Excerpted data below:

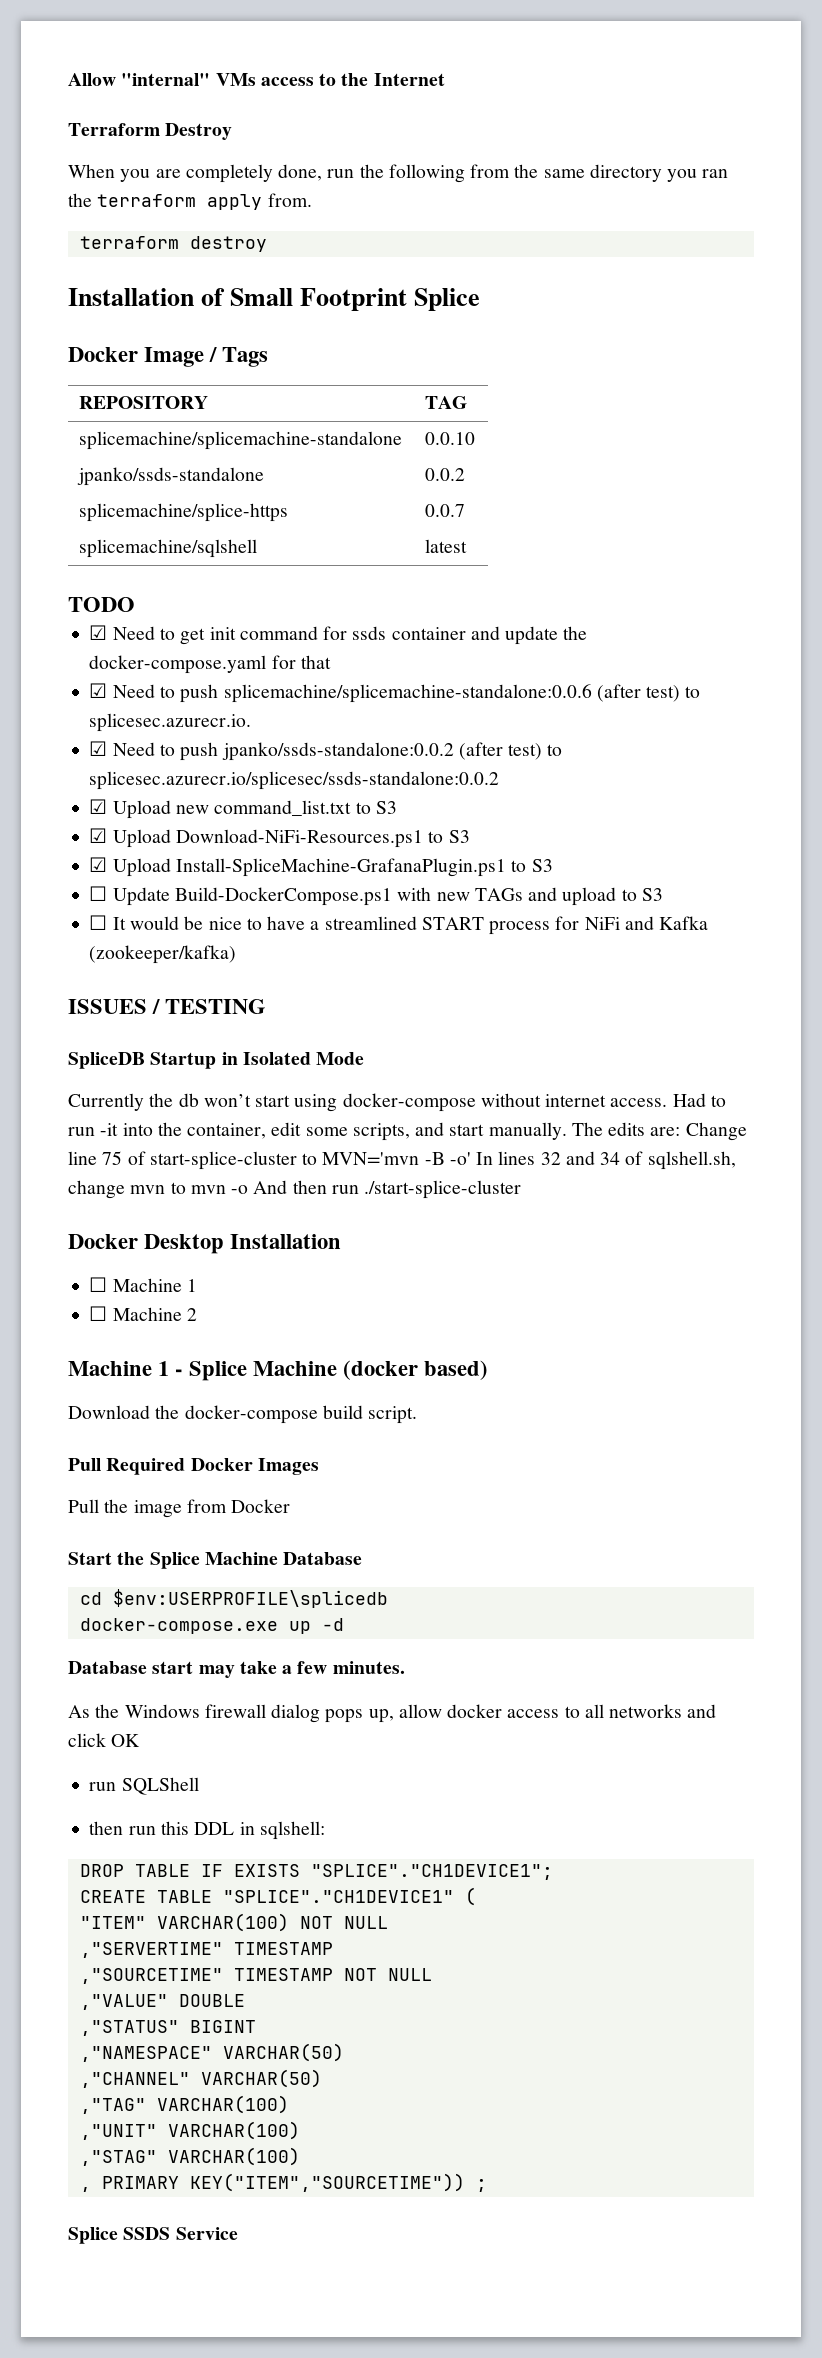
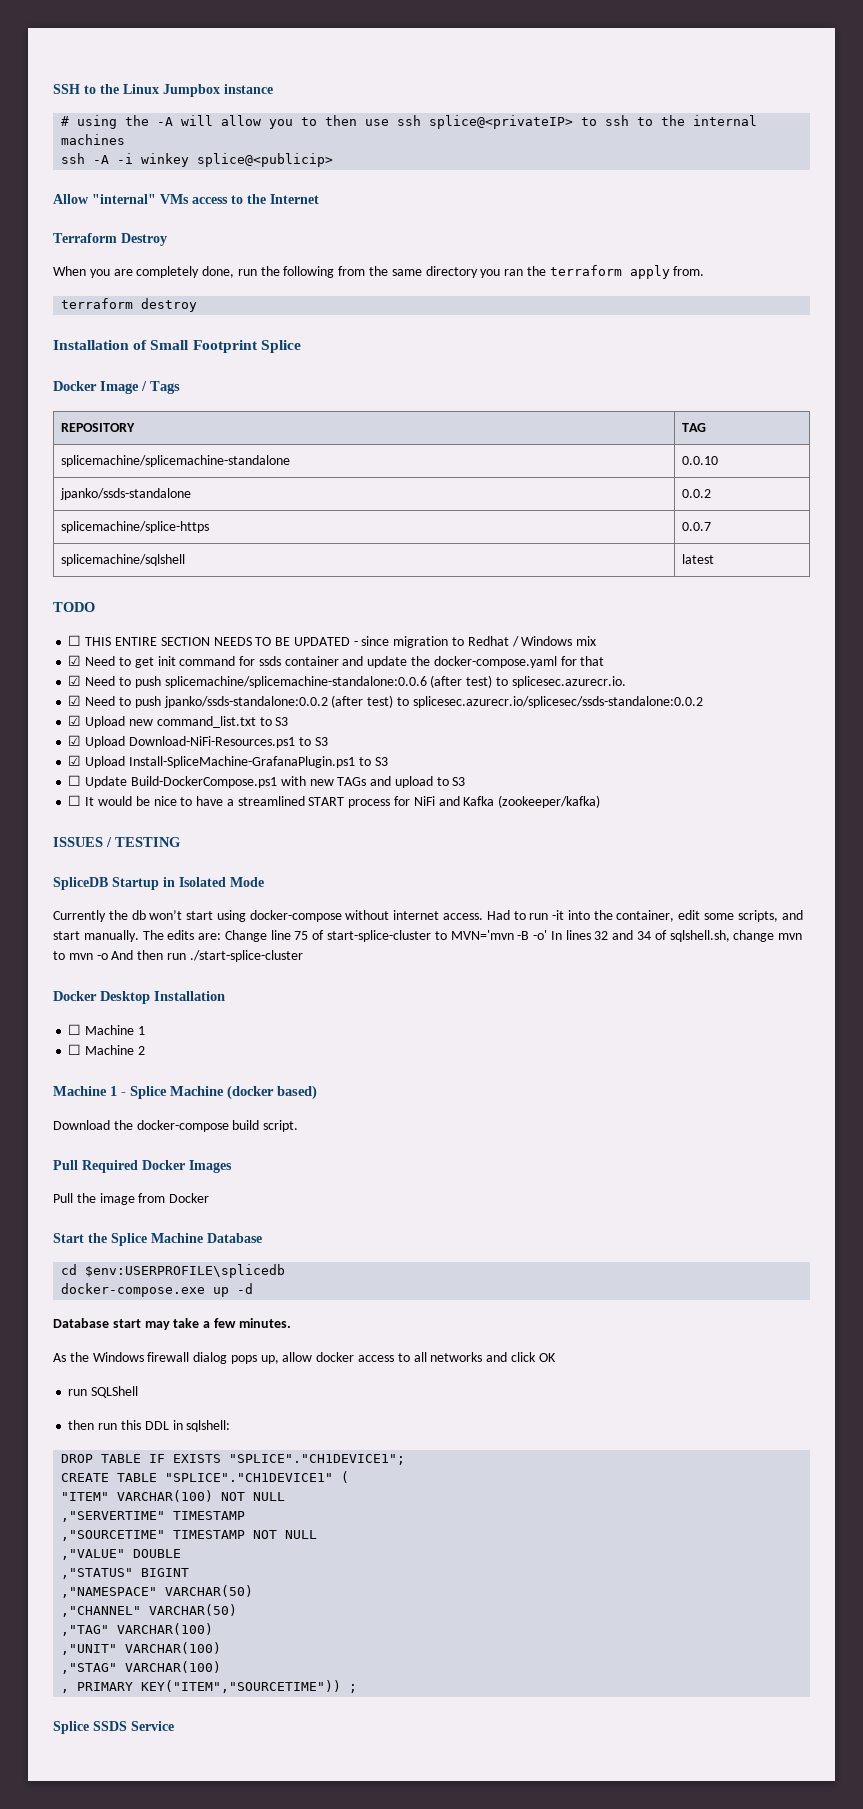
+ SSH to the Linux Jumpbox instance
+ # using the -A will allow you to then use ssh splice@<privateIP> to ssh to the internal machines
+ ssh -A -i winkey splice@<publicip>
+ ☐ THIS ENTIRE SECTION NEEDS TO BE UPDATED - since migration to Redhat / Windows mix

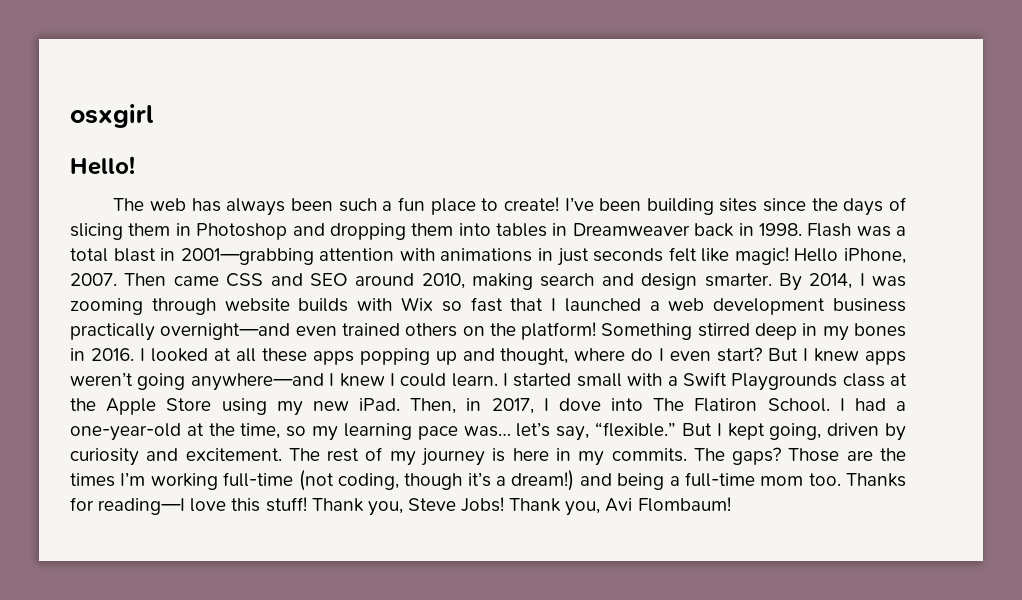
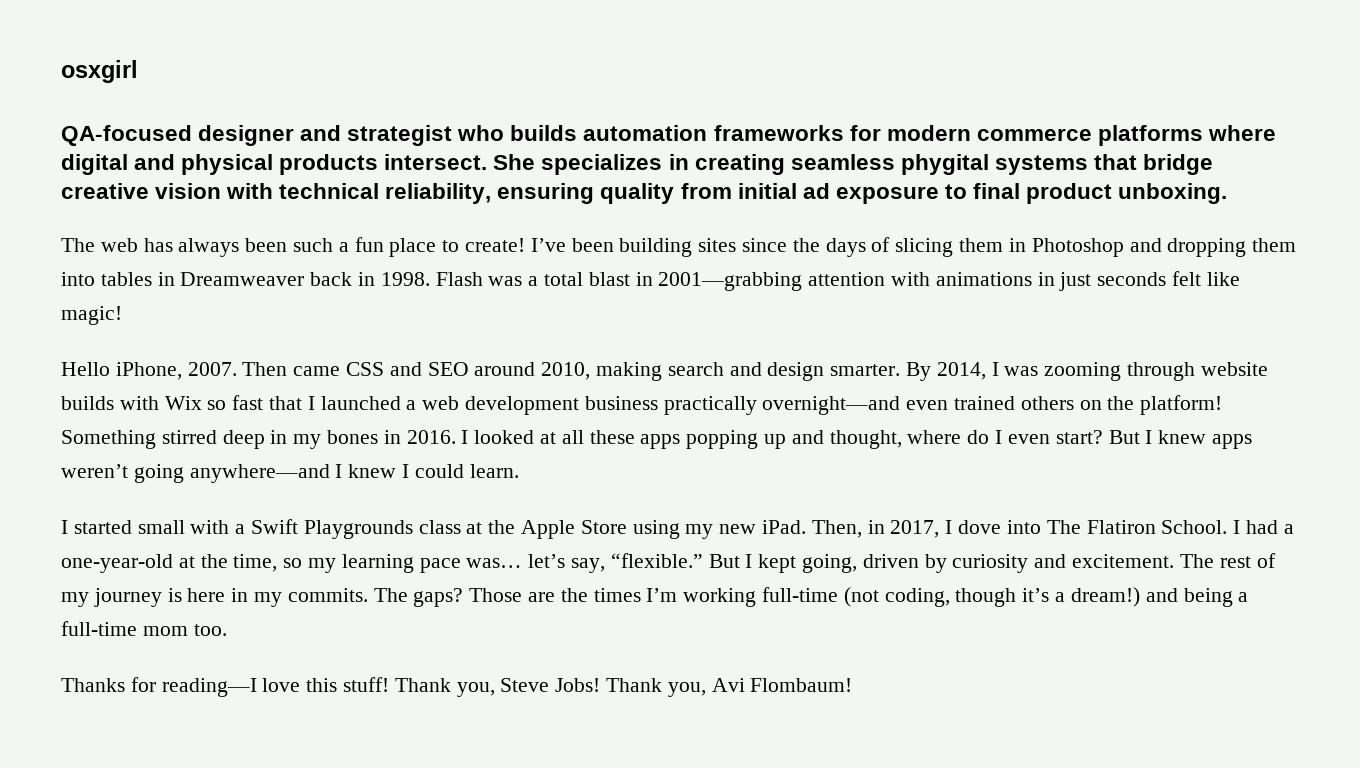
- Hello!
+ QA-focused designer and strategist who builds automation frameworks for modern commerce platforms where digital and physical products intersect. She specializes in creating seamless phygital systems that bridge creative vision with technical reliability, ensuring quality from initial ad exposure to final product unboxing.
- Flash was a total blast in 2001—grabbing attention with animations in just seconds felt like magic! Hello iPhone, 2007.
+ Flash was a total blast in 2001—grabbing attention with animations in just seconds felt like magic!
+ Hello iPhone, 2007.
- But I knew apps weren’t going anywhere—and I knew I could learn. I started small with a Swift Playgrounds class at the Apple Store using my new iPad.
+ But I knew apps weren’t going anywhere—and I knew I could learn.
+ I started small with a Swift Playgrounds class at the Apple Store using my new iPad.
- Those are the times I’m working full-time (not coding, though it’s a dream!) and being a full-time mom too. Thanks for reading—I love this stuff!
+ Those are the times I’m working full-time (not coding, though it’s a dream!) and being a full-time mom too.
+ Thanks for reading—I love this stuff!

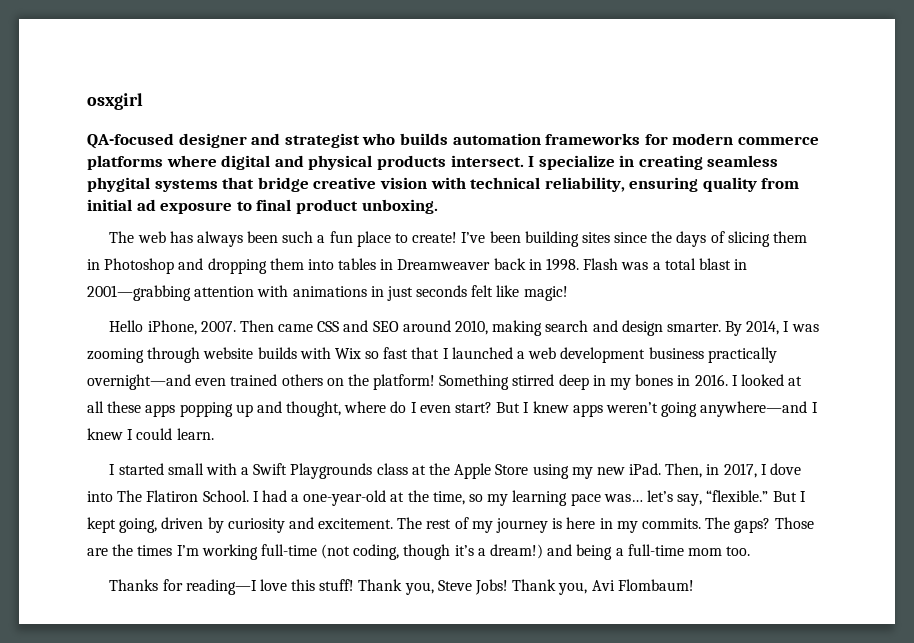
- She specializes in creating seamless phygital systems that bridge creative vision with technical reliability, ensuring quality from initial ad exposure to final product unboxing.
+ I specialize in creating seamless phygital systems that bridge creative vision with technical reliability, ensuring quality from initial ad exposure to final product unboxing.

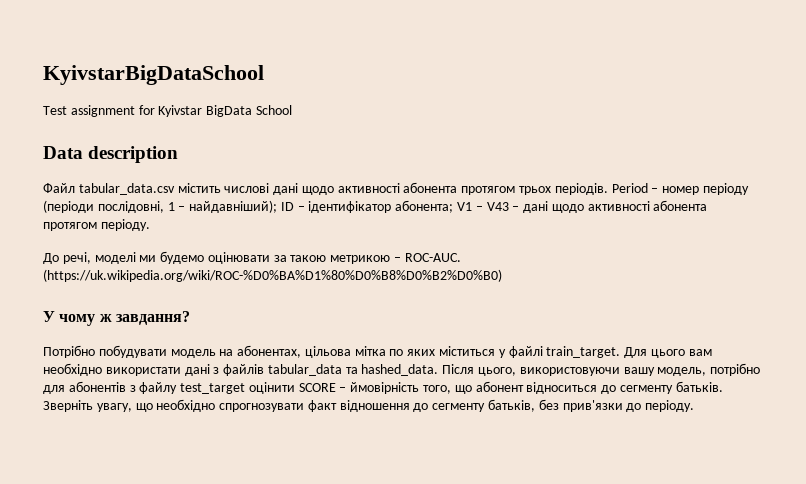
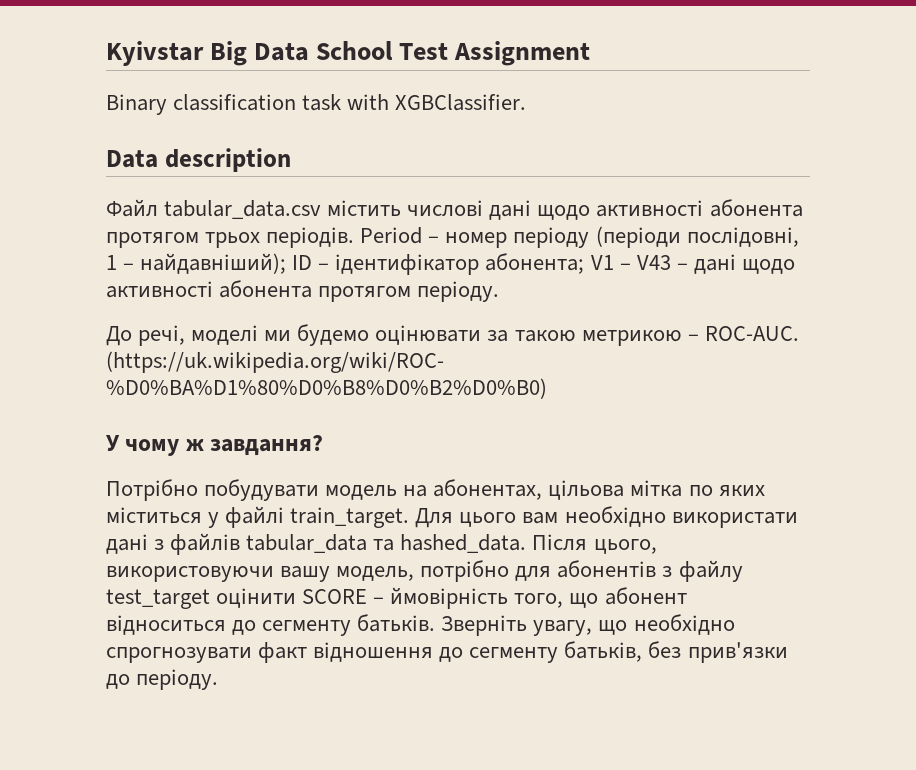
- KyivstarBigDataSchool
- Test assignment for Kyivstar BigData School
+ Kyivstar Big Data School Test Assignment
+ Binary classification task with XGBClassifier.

End of Excerpted data.

--- Problem ---
Output an exact copy of the material, with the pictures removed.

--- Solution to the problem ---
+ SSH to the Linux Jumpbox instance
+ # using the -A will allow you to then use ssh splice@<privateIP> to ssh to the internal machines
+ ssh -A -i winkey splice@<publicip>
+ ☐ THIS ENTIRE SECTION NEEDS TO BE UPDATED - since migration to Redhat / Windows mix

- Hello!
+ QA-focused designer and strategist who builds automation frameworks for modern commerce platforms where digital and physical products intersect. She specializes in creating seamless phygital systems that bridge creative vision with technical reliability, ensuring quality from initial ad exposure to final product unboxing.
- Flash was a total blast in 2001—grabbing attention with animations in just seconds felt like magic! Hello iPhone, 2007.
+ Flash was a total blast in 2001—grabbing attention with animations in just seconds felt like magic!
+ Hello iPhone, 2007.
- But I knew apps weren’t going anywhere—and I knew I could learn. I started small with a Swift Playgrounds class at the Apple Store using my new iPad.
+ But I knew apps weren’t going anywhere—and I knew I could learn.
+ I started small with a Swift Playgrounds class at the Apple Store using my new iPad.
- Those are the times I’m working full-time (not coding, though it’s a dream!) and being a full-time mom too. Thanks for reading—I love this stuff!
+ Those are the times I’m working full-time (not coding, though it’s a dream!) and being a full-time mom too.
+ Thanks for reading—I love this stuff!

- She specializes in creating seamless phygital systems that bridge creative vision with technical reliability, ensuring quality from initial ad exposure to final product unboxing.
+ I specialize in creating seamless phygital systems that bridge creative vision with technical reliability, ensuring quality from initial ad exposure to final product unboxing.

- KyivstarBigDataSchool
- Test assignment for Kyivstar BigData School
+ Kyivstar Big Data School Test Assignment
+ Binary classification task with XGBClassifier.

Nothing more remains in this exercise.